SA matrix solution: 10 mg/mL in 60/40 ACN:H2O w/0.2% TFA.
- 7.
Protein Calibration Standard: Angiotensin II, Angiotensin I, Substance P, Bombesin, ACTH clip 1–17, ACTH clip 18–39, Somatostatin 28 (Bruker Daltonik GmBH, Bremen, Germany).
- 8.
Methanol.
- 9.
Hematoxylin and Eosin.
- 10.
May-Grunwald Giemsa solution (for post-analysis staining of the cytological specimen).
2.1 Instrumentation
- 1.
Standard desktop digital scanner .
- 2.
Scanscope CS2 digital scanner (Aperio, USA).
- 3.
iMatrixSpray (for matrix deposition) (Tardo Gmbh, Subingen, Switzerland).
- 4.
MALDI Mass Spectrometer: UltrafleXtreme (Bruker Daltonik GmBH, Bremen, Germany).
2.2 Software
- 1.
FlexControl 3.4 (Bruker Daltonik GmBH, Bremen, Germany)—for setting the parameters for spectral acquisition.
- 2.
FlexImaging 3.0 (Bruker Daltonik GmBH, Bremen, Germany)—for image acquisition and visualization.
- 3.
3 Methods
3.1 Sample Procurement and Stocking
- 1.
Cytological samples are obtained from targeted nodules of thyroidectomy specimens, using fine needles (25 G), within 15 min after surgery. This procedure enables the procurement of cytological samples that contain a large number of thyroid cells, without artifacts and with minimal waste of thyroid tissue, to be obtained.
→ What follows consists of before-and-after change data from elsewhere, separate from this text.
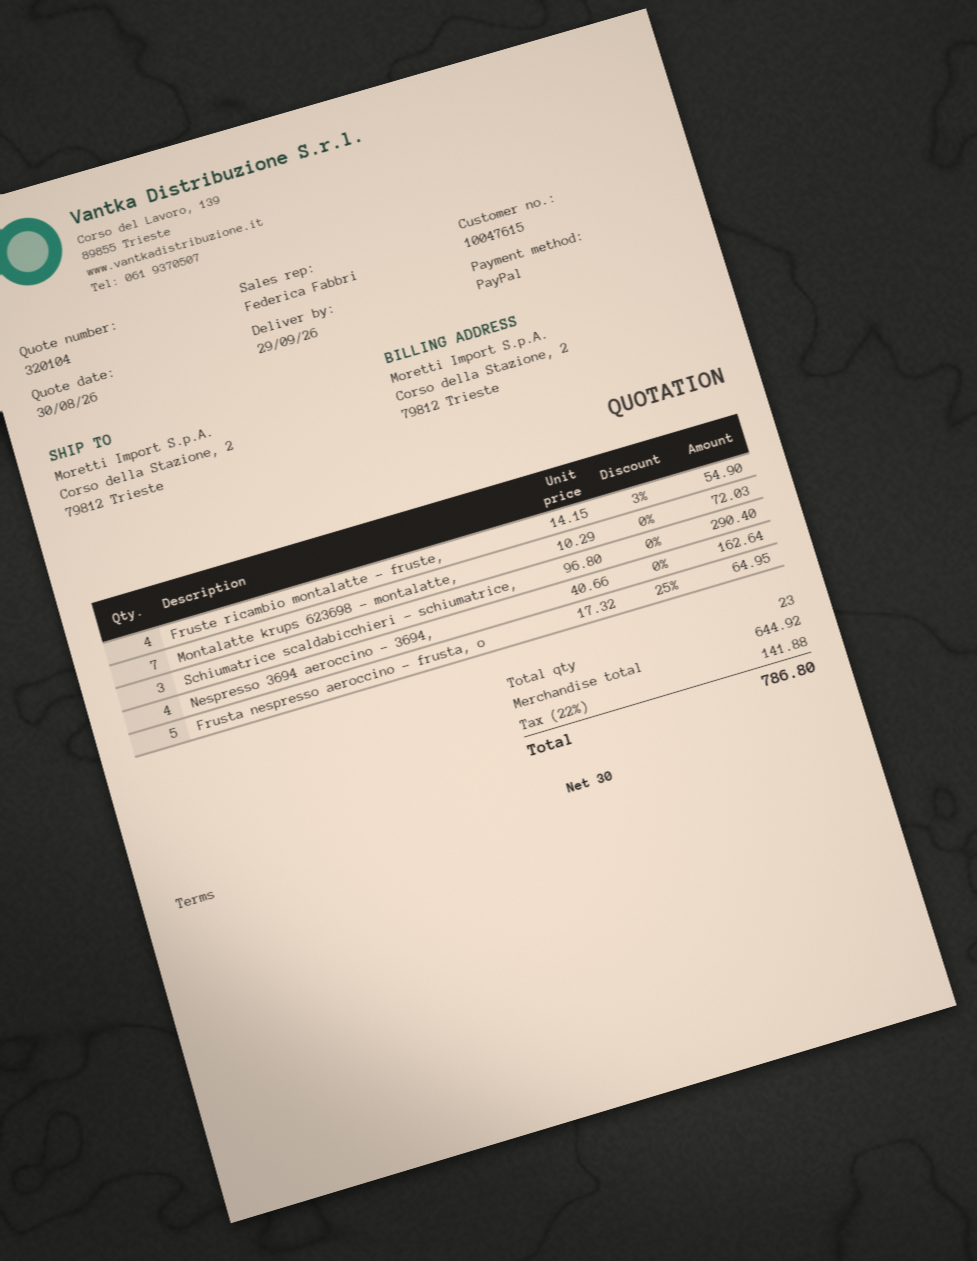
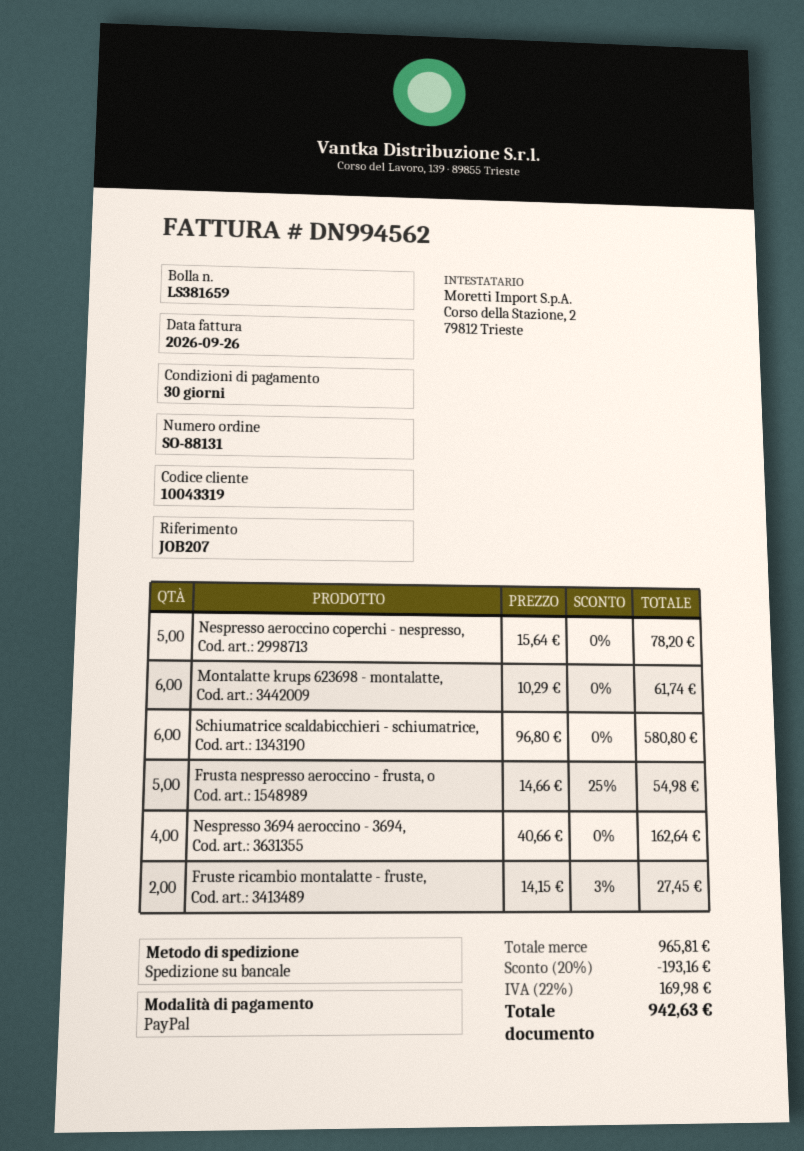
customer number: 10047615 -> 10043319
Fruste ricambio montalatte - fruste,: 4 x 14.15 - 3% = 54.90 -> 2 x 14.15 - 3% = 27.45
Montalatte krups 623698 - montalatte,: 7 x 10.29 = 72.03 -> 6 x 10.29 = 61.74
Schiumatrice scaldabicchieri - schiumatrice,: 3 x 96.80 = 290.40 -> 6 x 96.80 = 580.80
Frusta nespresso aeroccino - frusta, o: 5 x 17.32 - 25% = 64.95 -> 5 x 14.66 - 25% = 54.98
Nespresso aeroccino coperchi - nespresso,: none -> 5 x 15.64 = 78.20
subtotal: 644.92 -> 965.81
discount: none -> 20% = 193.16
tax: 22% = 141.88 -> 22% = 169.98
total: 786.80 -> 942.63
Briefly, for each target nodule, different passes are performed in order to ensure that the nature of the nodule is accurately represented . These preliminary passes are stained with Diff-Quick in order to evaluate the adequacy of the cellular material . Once confirmed, the cellular material is drawn from the desired region of the nodule by the fine needle and deposited onto a conductive indium tin oxide (ITO) glass slide. Using a clean microscope glass slide, the droplet containing cellular material is then smeared along the surface of the ITO glass slide.
- 2.
Most commonly, specimens from both the nodule and the benign region of the thyroid, in a location opposite to the nodule, are taken. Given the variability associated with the sampling procedure, this enables more appropriate comparisons between malignant and benign cells.